Abstract:Recent developments in large language models have sparked interest in efficient pretraining methods. Stagewise training approaches to improve efficiency, like gradual stacking and layer dropping (Reddi et al, 2023; Zhang & He, 2020), have recently garnered attention. The prevailing view suggests that stagewise dropping strategies, such as layer dropping, are ineffective, especially when compared to stacking-based approaches. This paper challenges this notion by demonstrating that, with proper design, dropping strategies can be competitive, if not better, than stacking methods.

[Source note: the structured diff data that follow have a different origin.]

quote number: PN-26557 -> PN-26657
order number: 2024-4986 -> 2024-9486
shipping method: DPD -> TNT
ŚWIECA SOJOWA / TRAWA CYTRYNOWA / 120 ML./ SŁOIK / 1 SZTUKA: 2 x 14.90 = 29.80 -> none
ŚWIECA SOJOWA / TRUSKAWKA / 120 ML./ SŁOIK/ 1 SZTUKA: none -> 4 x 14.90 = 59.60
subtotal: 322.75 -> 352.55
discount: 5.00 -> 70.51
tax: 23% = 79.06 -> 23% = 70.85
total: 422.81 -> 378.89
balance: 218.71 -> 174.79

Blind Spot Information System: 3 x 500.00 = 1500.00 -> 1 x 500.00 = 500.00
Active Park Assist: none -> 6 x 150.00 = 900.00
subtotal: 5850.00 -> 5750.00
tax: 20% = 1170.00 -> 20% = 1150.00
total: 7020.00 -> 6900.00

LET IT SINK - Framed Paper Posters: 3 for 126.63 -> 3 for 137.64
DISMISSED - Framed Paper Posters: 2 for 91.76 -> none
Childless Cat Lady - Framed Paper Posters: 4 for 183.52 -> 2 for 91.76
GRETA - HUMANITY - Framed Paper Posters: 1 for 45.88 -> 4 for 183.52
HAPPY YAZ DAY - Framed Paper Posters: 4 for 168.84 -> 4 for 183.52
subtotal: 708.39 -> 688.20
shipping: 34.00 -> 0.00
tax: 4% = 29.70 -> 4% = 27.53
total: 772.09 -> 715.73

Specifically, we develop a principled stagewise training framework, progressive subnetwork training, which only trains subnetworks within the model and progressively increases the size of subnetworks during training, until it trains the full network. We propose an instantiation of this framework - Random Part Training (RAPTR) - that selects and trains only a random subnetwork (e.g. depth-wise, width-wise) of the network at each step, progressively increasing the size in stages. We show that this approach not only generalizes prior works like layer dropping but also fixes their key issues. Furthermore, we establish a theoretical basis for such approaches and provide justification for (a) increasing complexity of subnetworks in stages, conceptually diverging from prior works on layer dropping, and (b) stability in loss across stage transitions in presence of key modern architecture components like residual connections and layer norms. Through comprehensive experiments, we demonstrate that RAPTR can significantly speed up training of standard benchmarks like BERT and UL2, up to 33% compared to standard training and, surprisingly, also shows better downstream performance on UL2, improving QA tasks and SuperGLUE by 1.5%; thereby, providing evidence of better inductive bias.

What problem does this paper attempt to address?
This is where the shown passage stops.